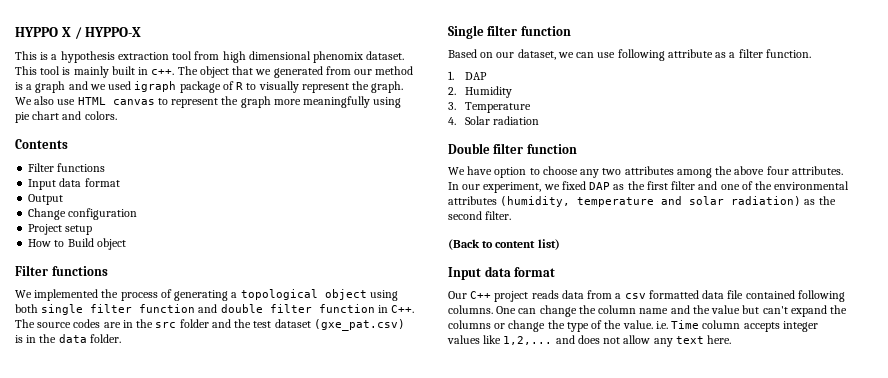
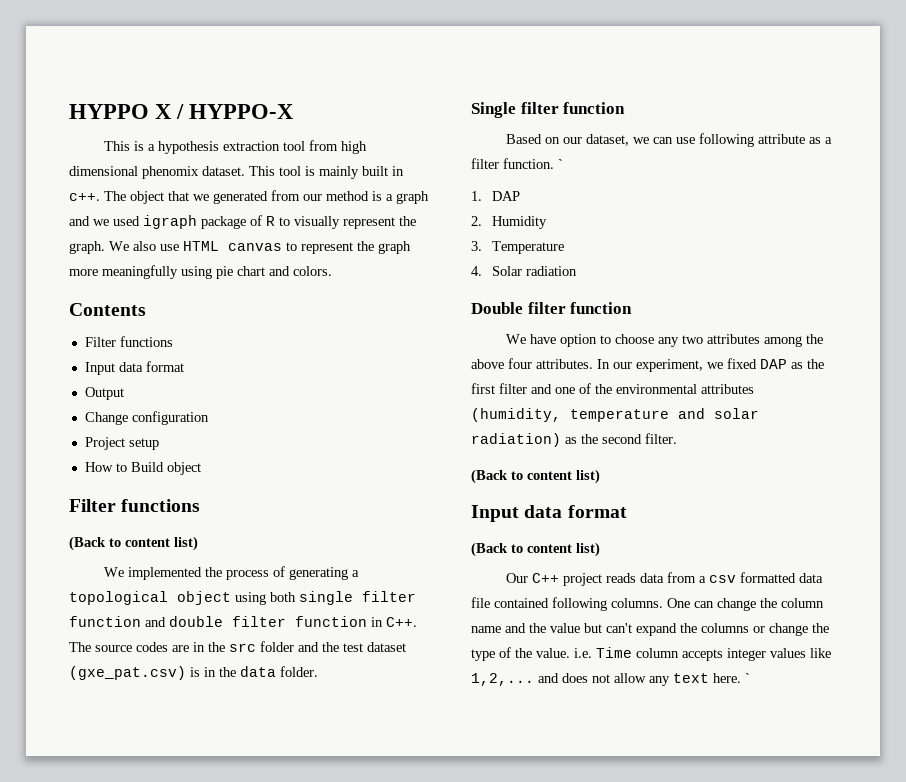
(108, 271) none -> [69,536,198,551] // (Back to content list)
(811, 53) none -> [558,159,563,169] `
(556, 272) none -> [471,542,600,557] // (Back to content list)
(732, 339) none -> [745,673,750,683] `

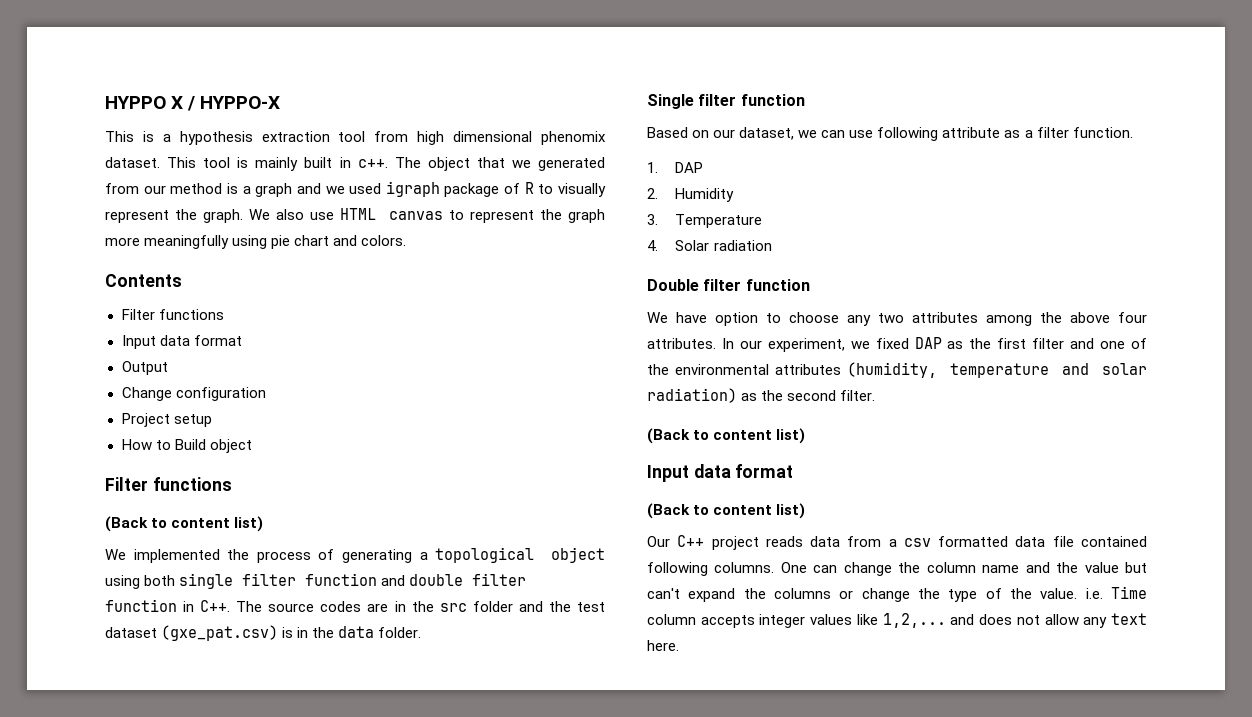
[558,159,563,169] ` -> (1133, 132) none
[745,673,750,683] ` -> (679, 645) none

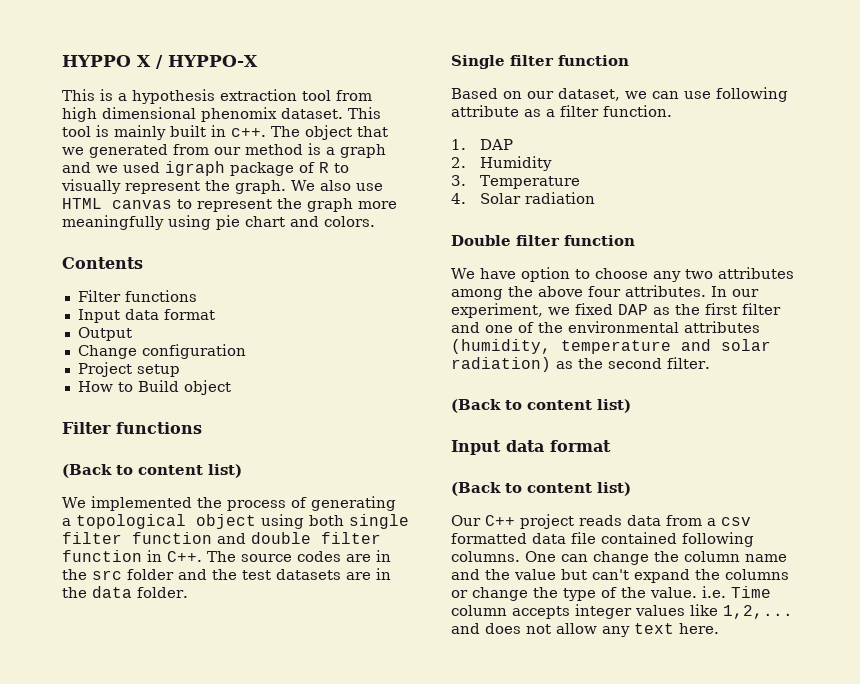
[105,625,294,641] dataset (gxe_pat.csv) is -> [276,569,371,580] datasets are

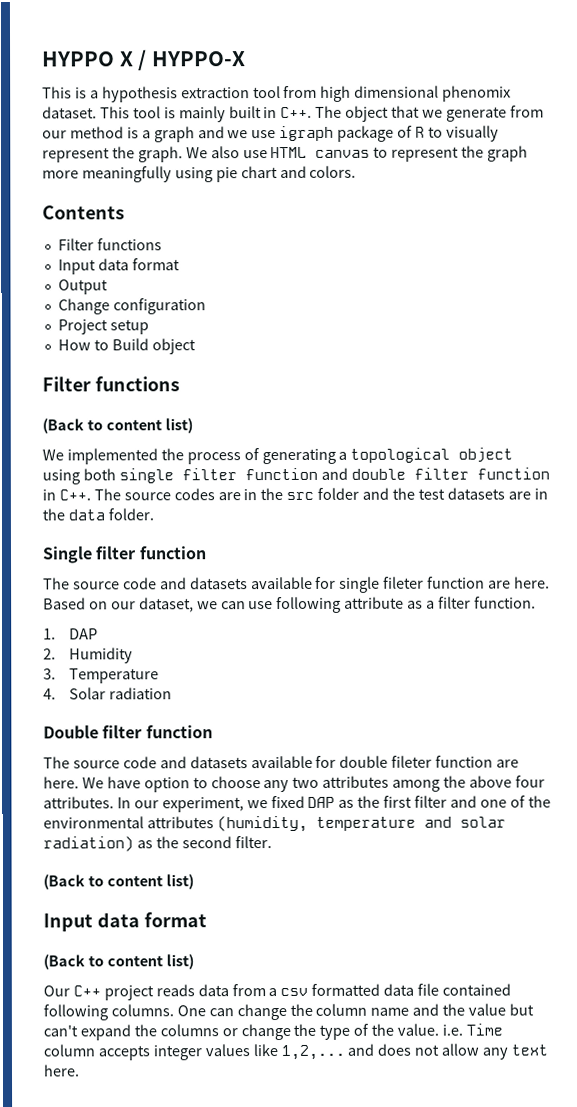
[231,128,266,137] c++. -> [280,106,313,119] C++.
[89,144,168,158] generated -> [445,106,507,122] generate
[123,162,160,173] used -> [251,130,277,139] use
(629, 60) none -> [43,576,551,593] The source code and datasets available for single fileter function are here.
(635, 240) none -> [43,755,520,769] [43,776,79,789] The source code and datasets available for double fileter function are here.

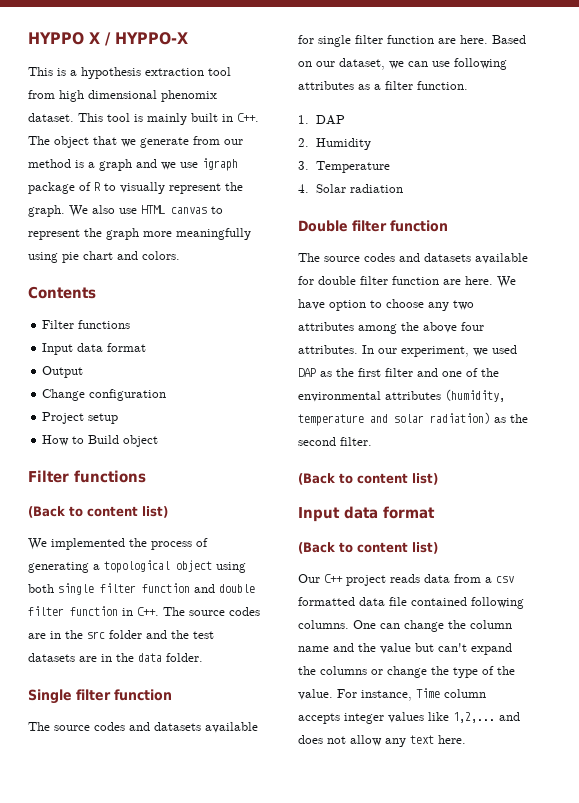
[122,577,157,590] code -> [94,722,125,731] codes
[383,576,425,589] fileter -> [355,35,383,44] filter
[344,596,405,609] attribute -> [298,81,354,90] attributes
[122,756,157,769] code -> [364,253,395,262] codes
[391,755,433,768] fileter -> [360,276,388,285] filter
[270,795,305,809] fixed -> [492,345,517,354] used
[442,1024,464,1036] i.e. -> [337,689,412,701] For instance,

::::

> _YOUR ASSIGNMENT_
All of the material must be repeated exactly in the answer, apart from the pictures.

> _THE COMPLETED TASK_
(108, 271) none -> [69,536,198,551] // (Back to content list)
(811, 53) none -> [558,159,563,169] `
(556, 272) none -> [471,542,600,557] // (Back to content list)
(732, 339) none -> [745,673,750,683] `

[558,159,563,169] ` -> (1133, 132) none
[745,673,750,683] ` -> (679, 645) none

[105,625,294,641] dataset (gxe_pat.csv) is -> [276,569,371,580] datasets are

[231,128,266,137] c++. -> [280,106,313,119] C++.
[89,144,168,158] generated -> [445,106,507,122] generate
[123,162,160,173] used -> [251,130,277,139] use
(629, 60) none -> [43,576,551,593] The source code and datasets available for single fileter function are here.
(635, 240) none -> [43,755,520,769] [43,776,79,789] The source code and datasets available for double fileter function are here.

[122,577,157,590] code -> [94,722,125,731] codes
[383,576,425,589] fileter -> [355,35,383,44] filter
[344,596,405,609] attribute -> [298,81,354,90] attributes
[122,756,157,769] code -> [364,253,395,262] codes
[391,755,433,768] fileter -> [360,276,388,285] filter
[270,795,305,809] fixed -> [492,345,517,354] used
[442,1024,464,1036] i.e. -> [337,689,412,701] For instance,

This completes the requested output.